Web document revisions
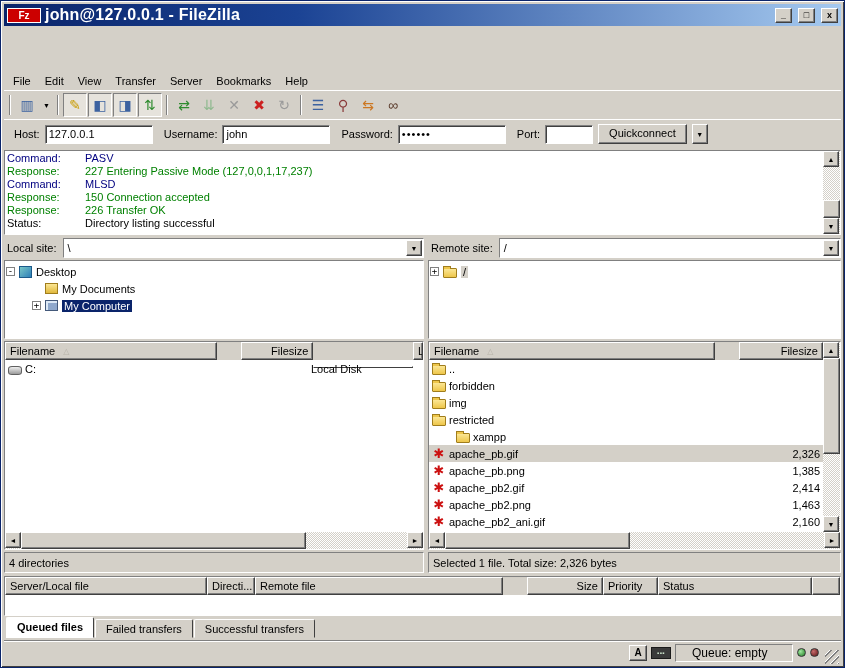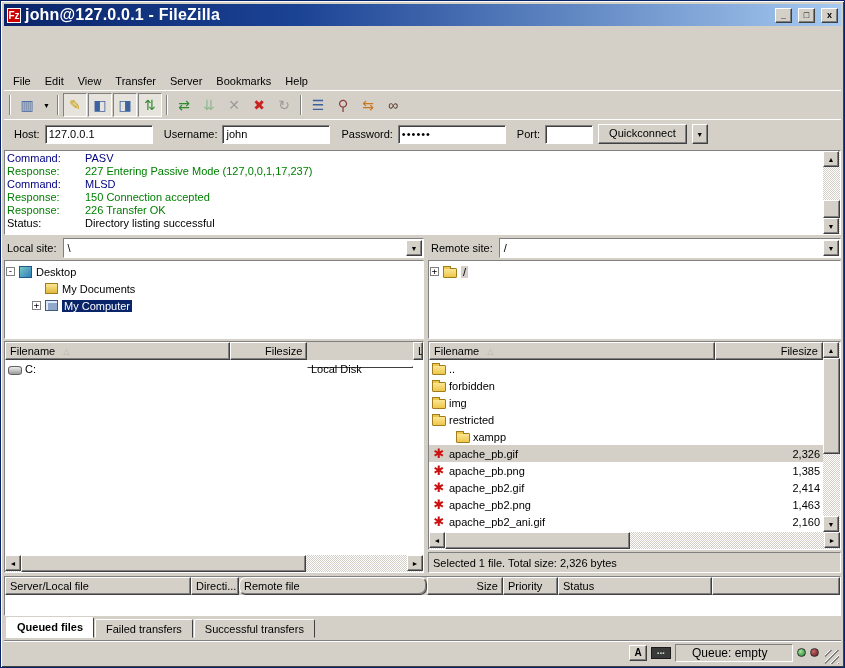--- a/index.html
+++ b/index.html
@@ -16,7 +16,7 @@
   
   .titlebar { height:22px; flex:0 0 22px; background:linear-gradient(90deg,#0a246a,#1b4394 35%,#a6caf0);
     display:flex; align-items:center; padding:0 3px; gap:4px; }
-  .fz-icon { width:14px; height:15px; background:#cc0000; color:#fff; font-weight:bold; font-size:10px;
+  .fz-icon { width:34px; height:15px; background:#cc0000; color:#fff; font-weight:bold; font-size:10px;
     display:flex; align-items:center; justify-content:center; border:1px solid #fff; }
   .title-text { color:#fff; font-weight:bold; font-size:16px; flex:1; letter-spacing:.2px; }
   .winbtn { width:17px; height:15px; font-size:9px; font-weight:bold; display:flex; align-items:center;

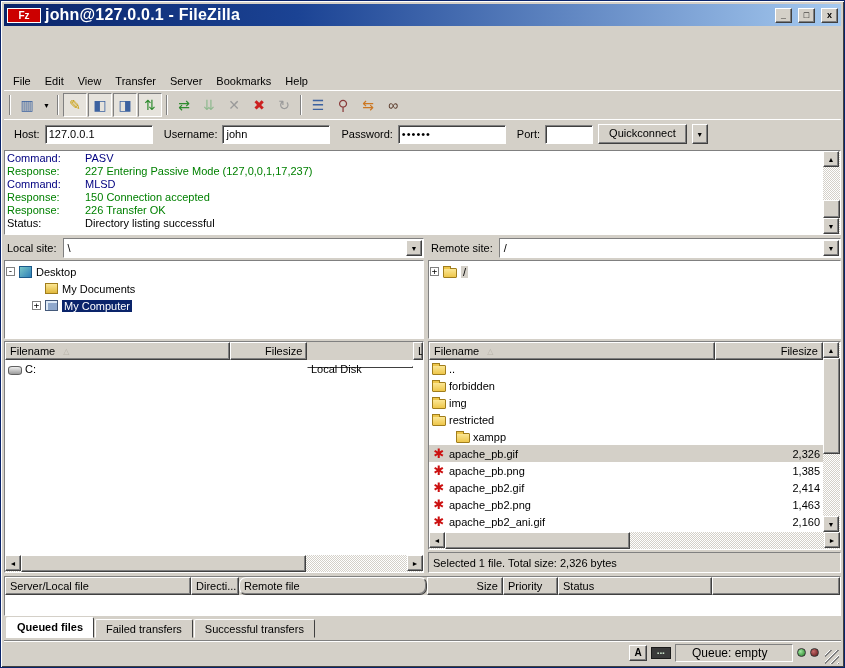--- a/index.html
+++ b/index.html
@@ -96,7 +96,7 @@
   .list-header { height:18px; flex:0 0 18px; display:flex; background:#d4d0c8; }
   .hcell { display:flex; align-items:center; padding:0 4px; overflow:hidden; white-space:nowrap; }
   .hcell .sort { margin-left:8px; font-size:8px; color:#b8b4aa; }
-  .hcell.right { justify-content:flex-end; }
+  .hcell.right { justify-content:flex-end;margin-left:24px; }
   .list-body { flex:1; overflow:hidden; display:flex; flex-direction:column; }
   .frow { display:flex; height:17px; flex:0 0 17px; align-items:center; }
   .frow.selected { background:#d4d0c8; }

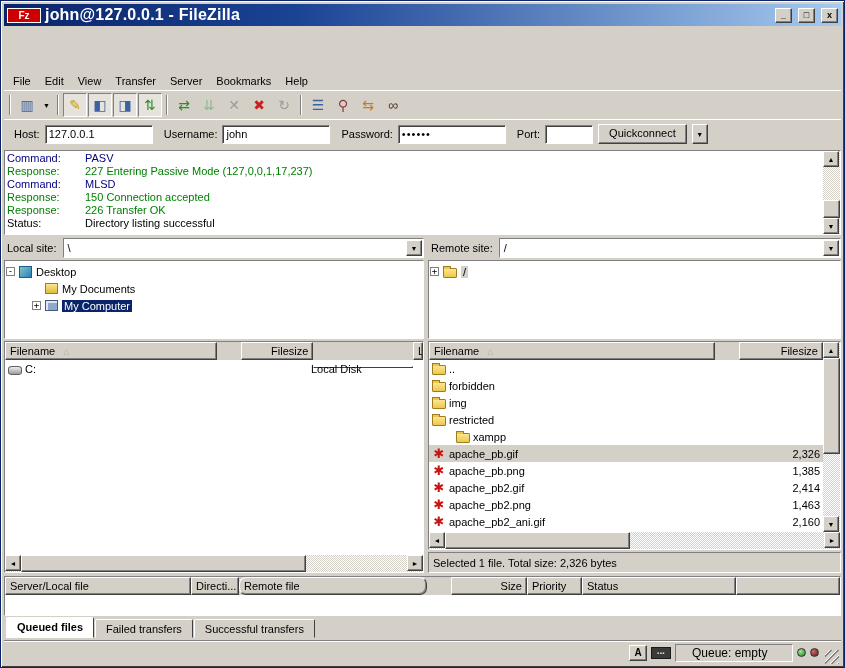--- a/index.html
+++ b/index.html
@@ -286,6 +286,9 @@
           <div class="sb-btn raised">►</div>
         </div>
       </div>
+      <div class="statusline sunken-flat">
+          <span>4 directories</span>
+        </div>
     </div>
 
     <div class="pane pane-right">

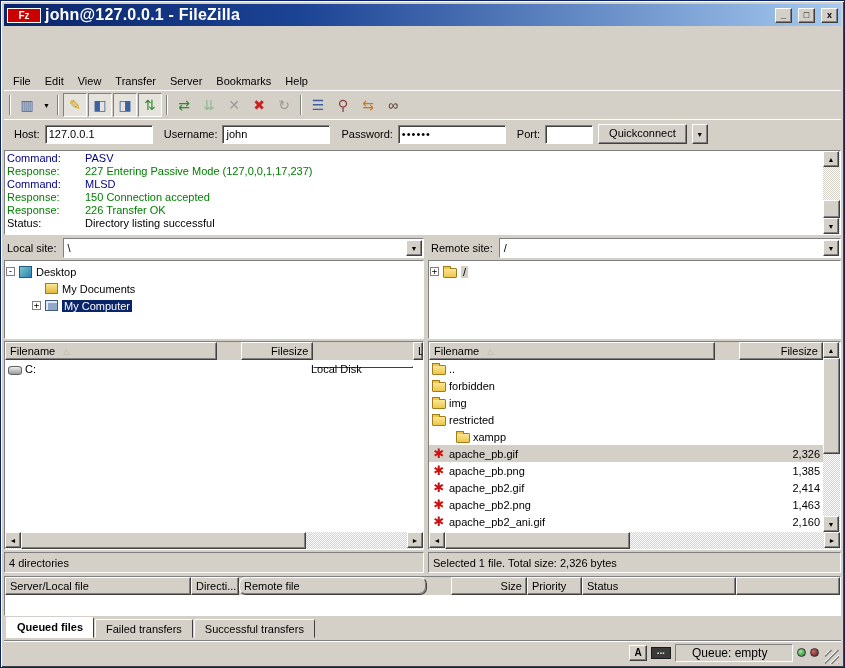--- a/index.html
+++ b/index.html
@@ -433,7 +433,7 @@
 
   <div class="queue sunken-flat">
     <div class="list-header">
-      <div class="hcell raised" style="width:186px;">
+      <div class="hcell raised" style="width:202px;">
           <span>Server/Local file</span>
         </div>
       <div class="hcell raised" style="width:48px;">

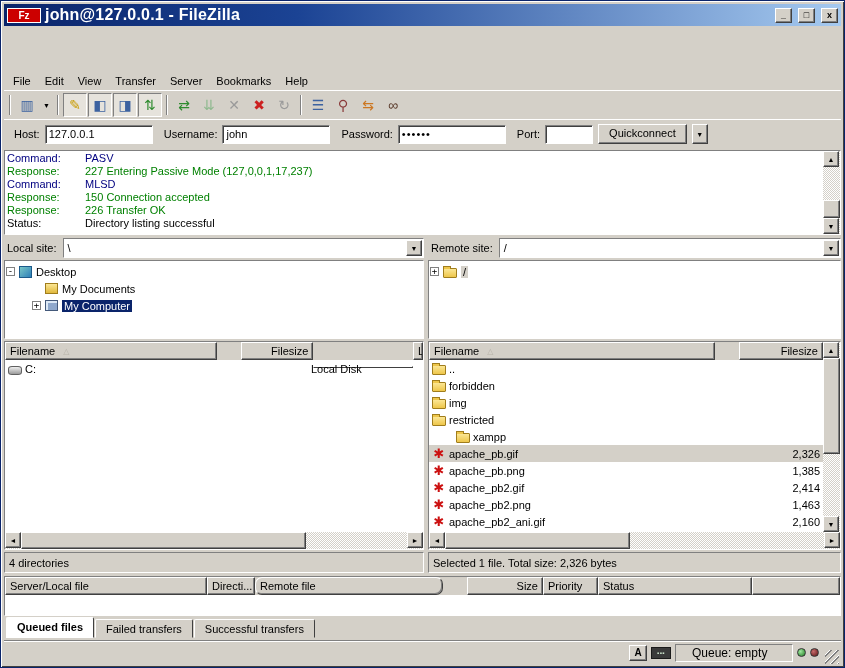--- a/index.html
+++ b/index.html
@@ -439,7 +439,7 @@
       <div class="hcell raised" style="width:48px;">
           <span>Directi...</span>
         </div>
-      <div class="hcell raised" style="width:188px;border-radius:7px;">
+      <div class="hcell raised" style="width:248px;">
           <span>Remote file</span>
         </div>
       <div class="hcell raised right" style="width:76px;">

● **Task details**
Check each line of the data above for the string "align", and copy the ones that have it.

● **Solved exercise**
     display:flex; align-items:center; padding:0 3px; gap:4px; }
     display:flex; align-items:center; justify-content:center; border:1px solid #fff; }
   .winbtn { width:17px; height:15px; font-size:9px; font-weight:bold; display:flex; align-items:center;
   .hcell { display:flex; align-items:center; padding:0 4px; overflow:hidden; white-space:nowrap; }
   .frow { display:flex; height:17px; flex:0 0 17px; align-items:center; }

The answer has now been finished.